Items listed in a dataset:
==================================================
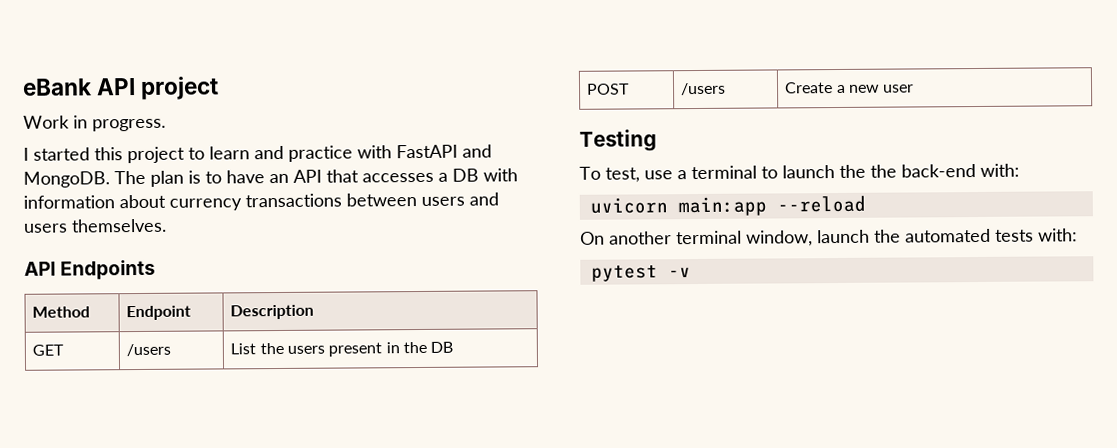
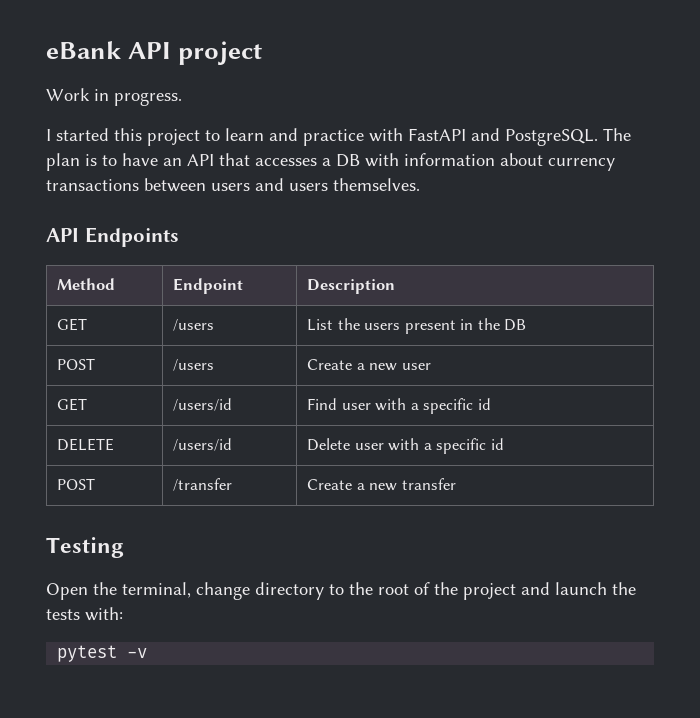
- I started this project to learn and practice with FastAPI and MongoDB.
+ I started this project to learn and practice with FastAPI and PostgreSQL.
+ GET | /users/id | Find user with a specific id
+ DELETE | /users/id | Delete user with a specific id
+ POST | /transfer | Create a new transfer
  Testing
- To test, use a terminal to launch the the back-end with:
- uvicorn main:app --reload
- On another terminal window, launch the automated tests with:
+ Open the terminal, change directory to the root of the project and launch the tests with:

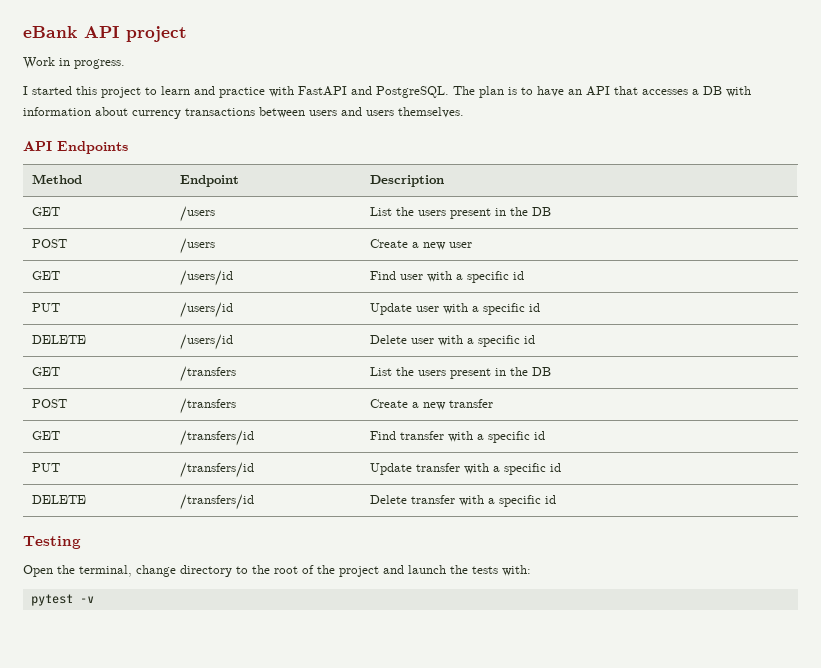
+ PUT | /users/id | Update user with a specific id
- POST | /transfer | Create a new transfer
+ GET | /transfers | List the users present in the DB
+ POST | /transfers | Create a new transfer
+ GET | /transfers/id | Find transfer with a specific id
+ PUT | /transfers/id | Update transfer with a specific id
+ DELETE | /transfers/id | Delete transfer with a specific id

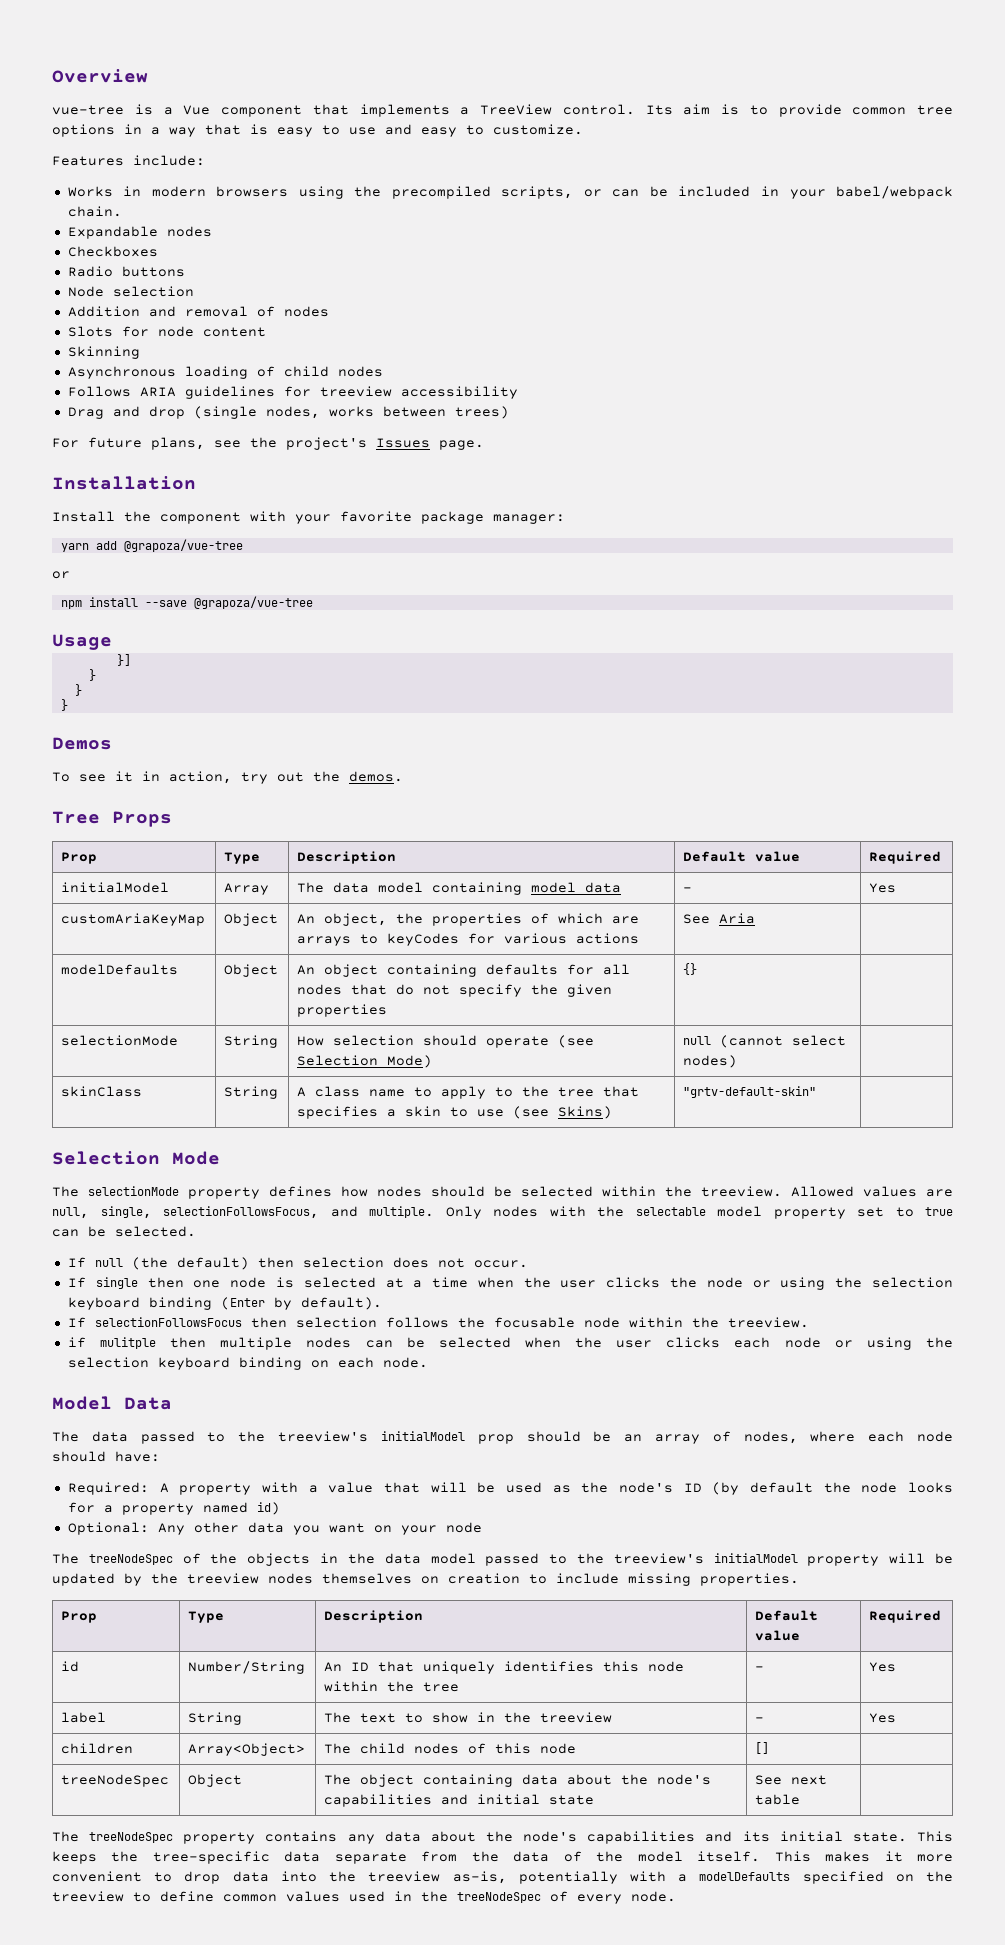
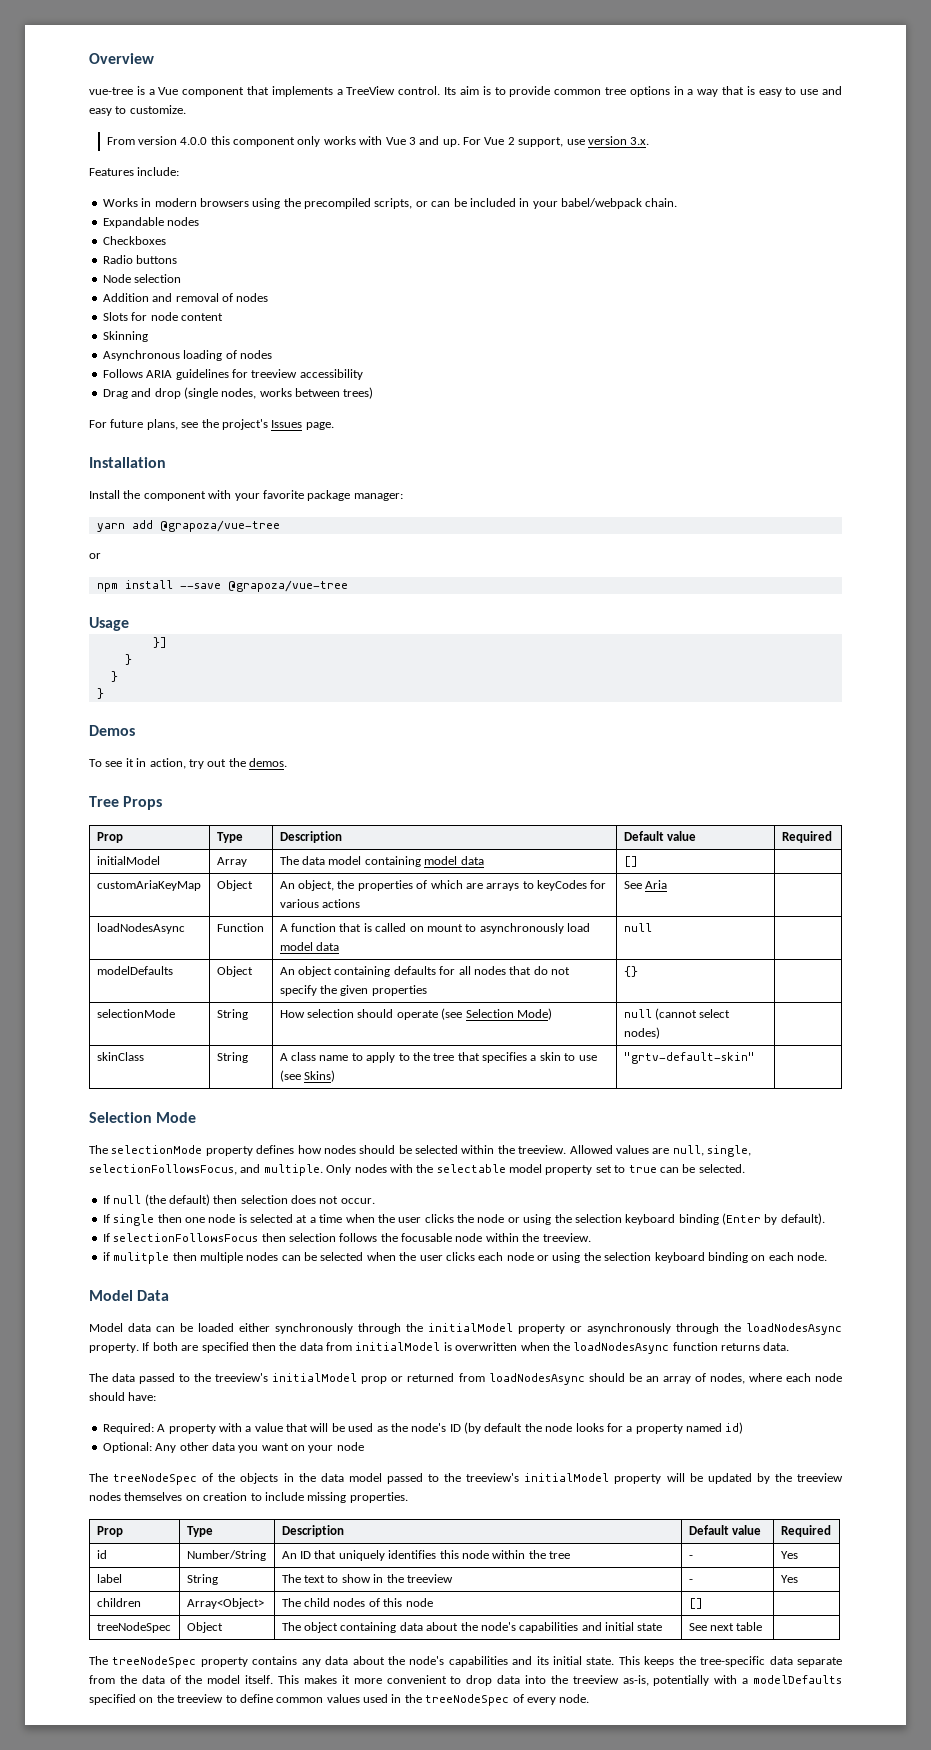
+ From version 4.0.0 this component only works with Vue 3 and up. For Vue 2 support, use version 3.x.
- Asynchronous loading of child nodes
+ Asynchronous loading of nodes
- initialModel | Array | The data model containing model data | - | Yes
+ initialModel | Array | The data model containing model data | [] |
+ loadNodesAsync | Function | A function that is called on mount to asynchronously load model data | null |
+ Model data can be loaded either synchronously through the initialModel property or asynchronously through the loadNodesAsync property. If both are specified then the data from initialModel is overwritten when the loadNodesAsync function returns data.
- The data passed to the treeview's initialModel prop should be an array of nodes, where each node should have:
+ The data passed to the treeview's initialModel prop or returned from loadNodesAsync should be an array of nodes, where each node should have:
==================================================
Give again the stretch of the entries above that begins at the line with "Find user with a specific id" and ends at the line with "model data | [] |", word for word, with no pictures.

**Exercise answer**
+ GET | /users/id | Find user with a specific id
+ DELETE | /users/id | Delete user with a specific id
+ POST | /transfer | Create a new transfer
  Testing
- To test, use a terminal to launch the the back-end with:
- uvicorn main:app --reload
- On another terminal window, launch the automated tests with:
+ Open the terminal, change directory to the root of the project and launch the tests with:

+ PUT | /users/id | Update user with a specific id
- POST | /transfer | Create a new transfer
+ GET | /transfers | List the users present in the DB
+ POST | /transfers | Create a new transfer
+ GET | /transfers/id | Find transfer with a specific id
+ PUT | /transfers/id | Update transfer with a specific id
+ DELETE | /transfers/id | Delete transfer with a specific id

+ From version 4.0.0 this component only works with Vue 3 and up. For Vue 2 support, use version 3.x.
- Asynchronous loading of child nodes
+ Asynchronous loading of nodes
- initialModel | Array | The data model containing model data | - | Yes
+ initialModel | Array | The data model containing model data | [] |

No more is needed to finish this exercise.